Aji mengatakan bahwa bentuk moratorium yang permanen juga harus menjami akses bagi masyarakat ke hutan, melalui hutan sosial.

Bagi Lola, salah satu masalah yang dihadapi dalam penerapan moratorium adalah walaupun ada banyak regulasi, banyak pula yang saling tumpang tindih. “Regulasi yang tumpang tindih kelihatan seperti saling memberi celah bagi pembukaan lahan gambut, jika lahan gambut sebaiknya tidak diutak atik lagi.”

Indah Fatinaware, Direktur Eksekutif Sawit Watch mengatakan bahwa bila dijadikan permanen, moratorium harus menjadikan keharusan bagi perusahaan untuk merestorasi ekosistim gambut di konsesi mereka yang terdegradasi, dan usaha ini juga harus transparan.
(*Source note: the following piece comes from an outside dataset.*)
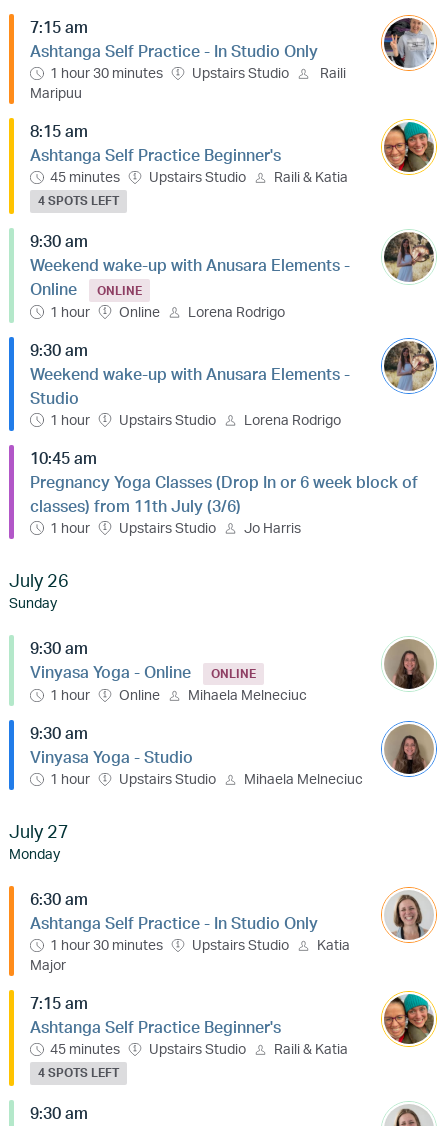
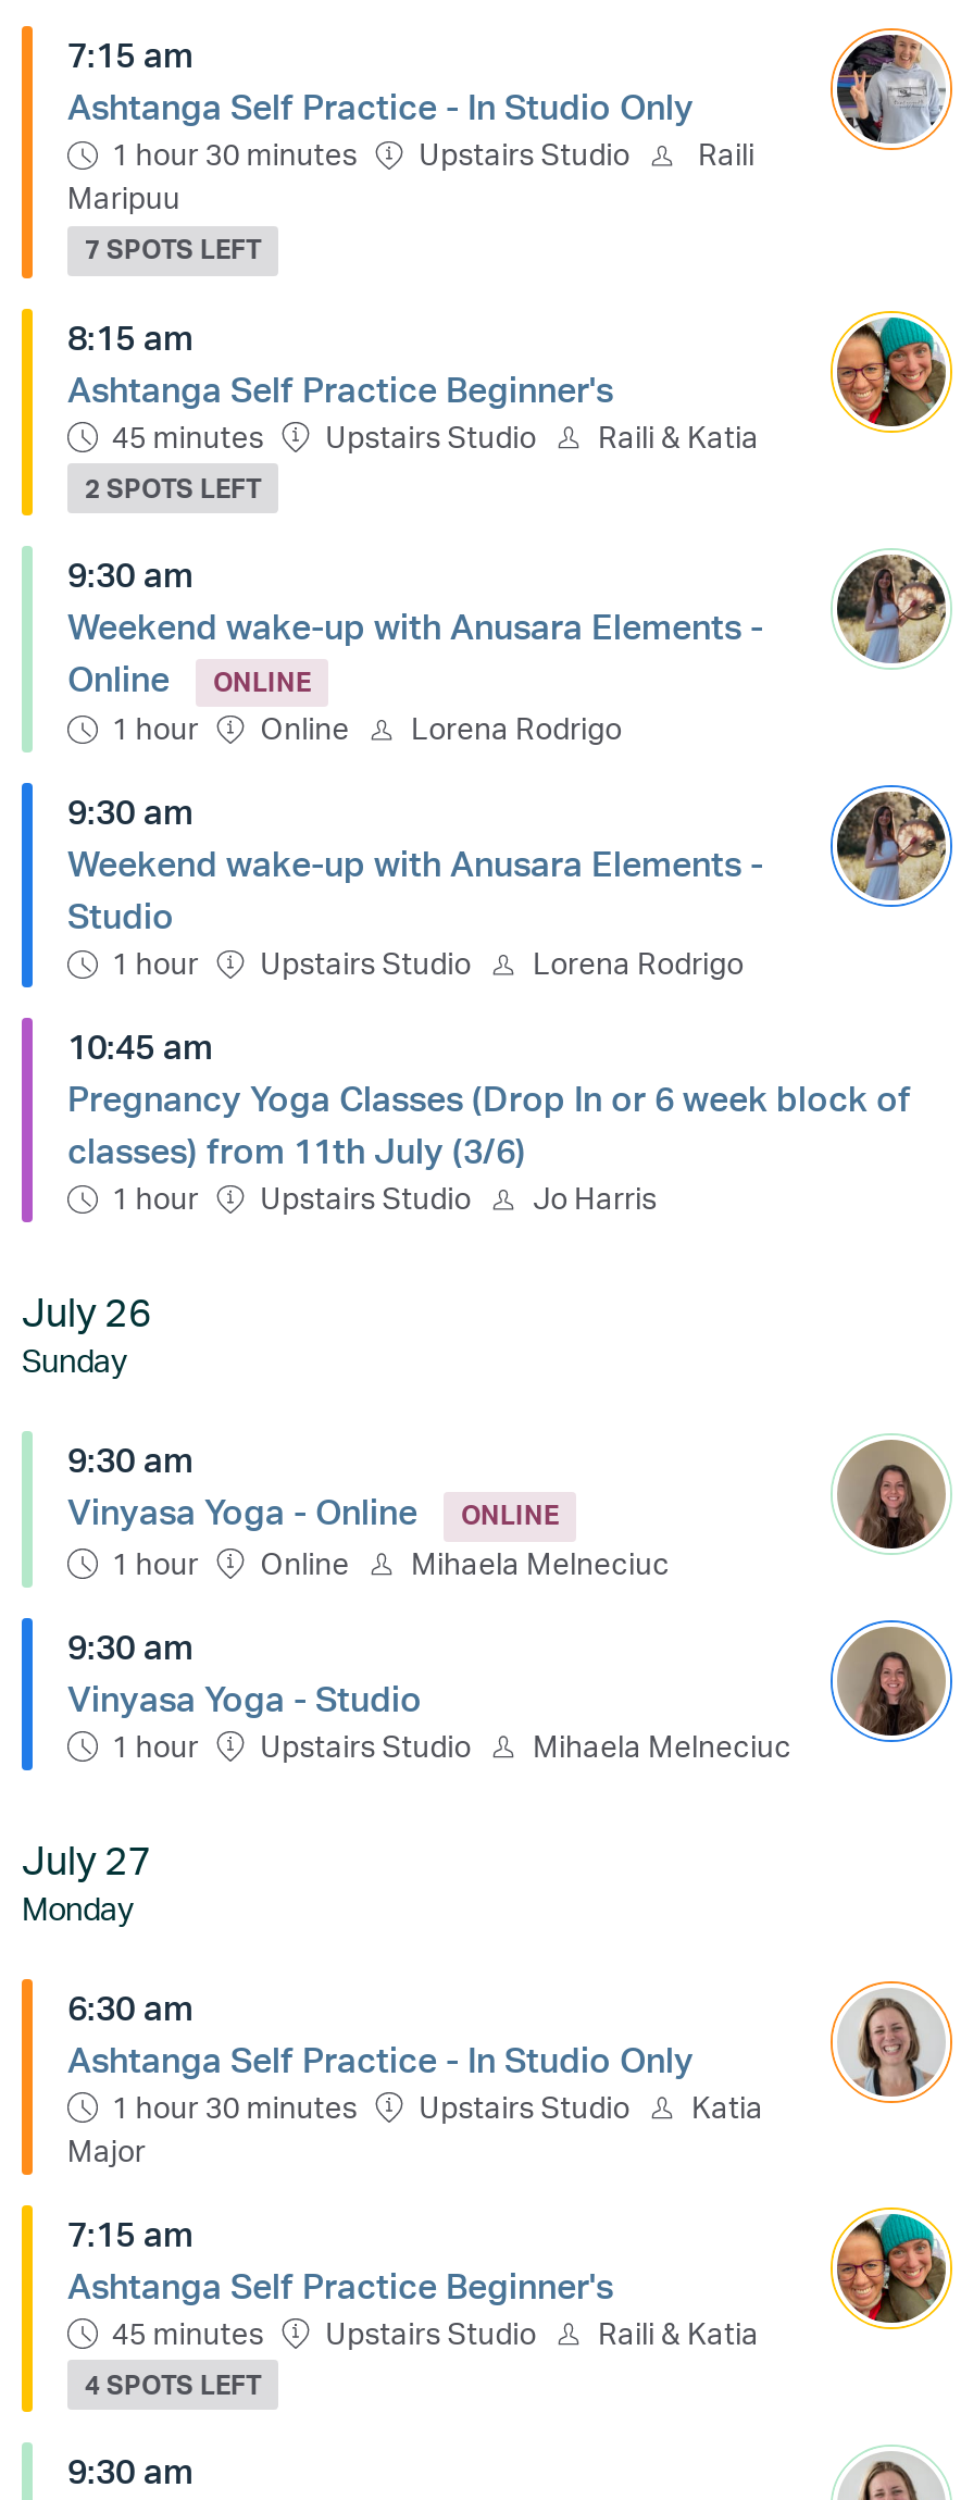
none -> [85,233,261,266] 7 SPOTS LEFT
[38,193,119,208] 4 SPOTS LEFT -> [85,471,261,504] 2 SPOTS LEFT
Juga harus disyaratkan peninjauan kembali semua konsesi hutan seperti halnya dengan moratorium kelapa sawit, hingga dapat dilihat yang menaati peraturan dan yang tidak.

Teguh juga mengingatkan bahwa dengan berakhirnya moratorium yang ada, juga masa peralihan antara pemilihan umum dan pengangkatan presiden, pihak yang berwenang harus lebih hati-hati karena di masa masa vakum ini terbuka kesempatan bagi pengeluaran izin yang bermotivasi politik maupun kepentingan perorangan atau korporasi.